To Know a Woman
- First edition (Hebrew)
- Author: Amos Oz
- Original title: לדעת אישה
- Translator: Nicholas de Lange
- Language: Hebrew
- Publisher: Keter Publishing House
- Publication date: 1989
- Publication place: Israel
- Published in English: 1991
- Pages: 262
- ISBN: 0-7011-3572-7

= To Know a Woman =

1989 novel by Amos Oz

To Know a Woman (לדעת אישה La-da'at ishah) is a 1989 novel by Israeli author Amos Oz, published by Keter Publishing House.

It tells the story of a Mossad Agent, who returns from a mission abroad upon the mysterious death of his wife. Now retired, but with his instincts intact, he sets out to "know" the women in his wife, namely his mother, daughter and mother-in-law.

==Plot==
Mossad agent, Yoel Ravid, returns to his home country from a mission in Helsinki upon the sudden death of his wife, Ivria, in an unexplained accident. Following the tragedy, Ravid, 47, ends his career with the secret service. He settles down into domestic life in Tel Aviv, where he rents a house with his teenage daughter, Netta. He sets out to get to "know" the women in his life, including Netta, his mother, Lisa and his mother-in-law, Avigail.

Yoel reflects Ivria's mysterious death, as well as the trajectory of their relationship. They had once had a highly sexual relationship that was upended by Ivria's focus on her Masters thesis. Their growing distance led to marital discord and separate bedrooms. They were however, brought together again through their daughter's suspected epilepsy.

==Reception==
The novel was praised in a 1991 review by William H. Pritchard, writing in The New York Times: "With his impressive new novel, "To Know a Woman," that [Israeli] scene is mercilessly domestic, and the human condition is observed -- kept watch over -- with scrupulous exactitude."

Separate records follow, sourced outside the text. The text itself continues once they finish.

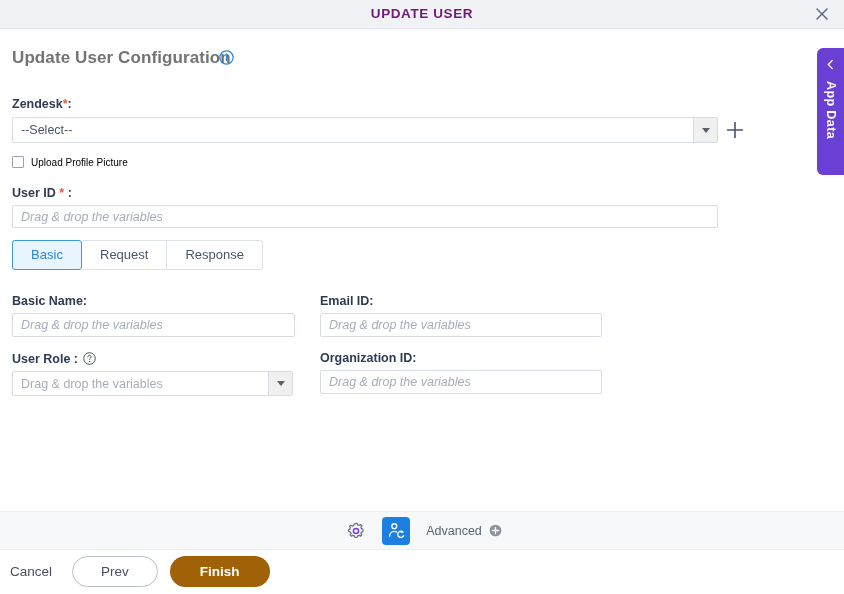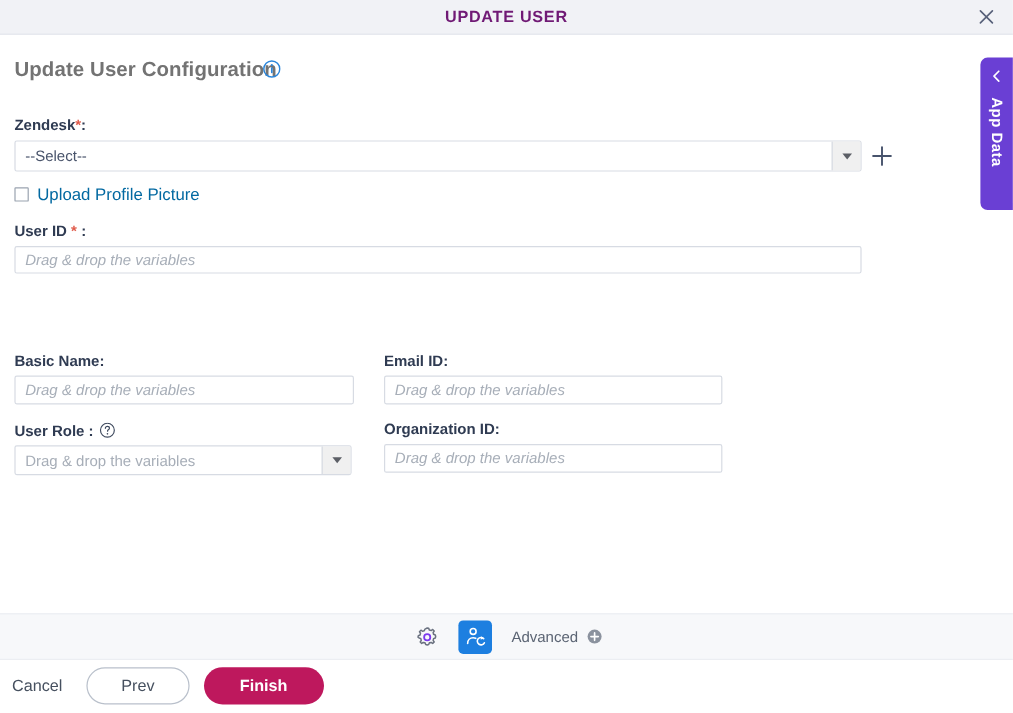--- a/index.html
+++ b/index.html
@@ -71,21 +71,21 @@
   .plus-icon{
     position:absolute;cursor:pointer;
   }
 
   
   .checkbox-row{position:absolute;left:12px;top:153px;height:18px;display:flex;align-items:center;}
   .checkbox-box{
     width:12px;height:12px;border:1px solid #9aa3b0;background:#fff;border-radius:1px;
     box-sizing:border-box;cursor:pointer;
   }
-  .checkbox-label{margin-left:7px;font-size:14px;color:#0369a1;font-weight:normal;}
+  .checkbox-label{margin-left:7px;font-size:10px;color:#000000;font-weight:normal;}
 
   
   .tabs{
     position:absolute;left:12px;top:240px;height:30px;display:flex;
   }
   .tab{
     box-sizing:border-box;height:30px;line-height:28px;
     padding:0 18px;min-width:70px;text-align:center;
     font-size:13px;color:#4a5568;background:#fff;
     border:1px solid #dfe3e9;border-left:none;cursor:pointer;
@@ -122,21 +122,21 @@
   }
   .btn-text{
     font-size:13.5px;color:#46505f;cursor:pointer;padding:6px 10px;
   }
   .btn-outline{
     margin-left:10px;font-size:13.5px;color:#46505f;cursor:pointer;
     border:1px solid #b9c0cb;border-radius:16px;padding:7px 28px;background:#fff;
   }
   .btn-primary{
     margin-left:12px;font-size:13.5px;color:#fff;cursor:pointer;
-    background:#be185d;border-radius:16px;padding:8px 30px;font-weight:bold;
+    background:#a16207;border-radius:16px;padding:8px 30px;font-weight:bold;
     border:none;
   }
 
   
   .appdata{
     position:absolute;right:0;top:48px;width:27px;height:127px;
     background:#6a3fd4;border-radius:6px 0 0 6px;
     display:flex;flex-direction:column;align-items:center;cursor:pointer;
   }
   .appdata-chev{margin-top:8px;transform:rotate(0deg);}
@@ -193,20 +193,25 @@
 
   <div class="label" style="left:12px;top:186px;">
     <span>User ID</span>
     <span class="req">*</span>
     <span>:</span>
   </div>
   <div class="field" style="left:12px;top:205px;width:706px;height:23px;">
     <span class="ph">Drag &amp; drop the variables</span>
   </div>
 
+  <div class="tabs">
+    <div class="tab active">Basic</div>
+    <div class="tab">Request</div>
+    <div class="tab">Response</div>
+  </div>
 
   <div class="label" style="left:12px;top:294px;">Basic Name:</div>
   <div class="field" style="left:12px;top:313px;width:283px;height:24px;">
     <span class="ph">Drag &amp; drop the variables</span>
   </div>
 
   <div class="label" style="left:320px;top:294px;">Email ID:</div>
   <div class="field" style="left:320px;top:313px;width:282px;height:24px;">
     <span class="ph">Drag &amp; drop the variables</span>
   </div>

In a separate 1991 review published by The New York Times, Michiko Kakutani described the novel as "rich and affecting", adding that: "When it comes to a more straightforward delineation of his hero's domestic life, however, Mr. Oz demonstrates his usual fluency as a writer. His portraits of Yoel, his mother, his mother-in-law and his daughter are, at once, humorous, melancholy and touching, and his ability to infuse the stuff of everyday life with a subtle symbolism lends the book the powerful undertow of myth."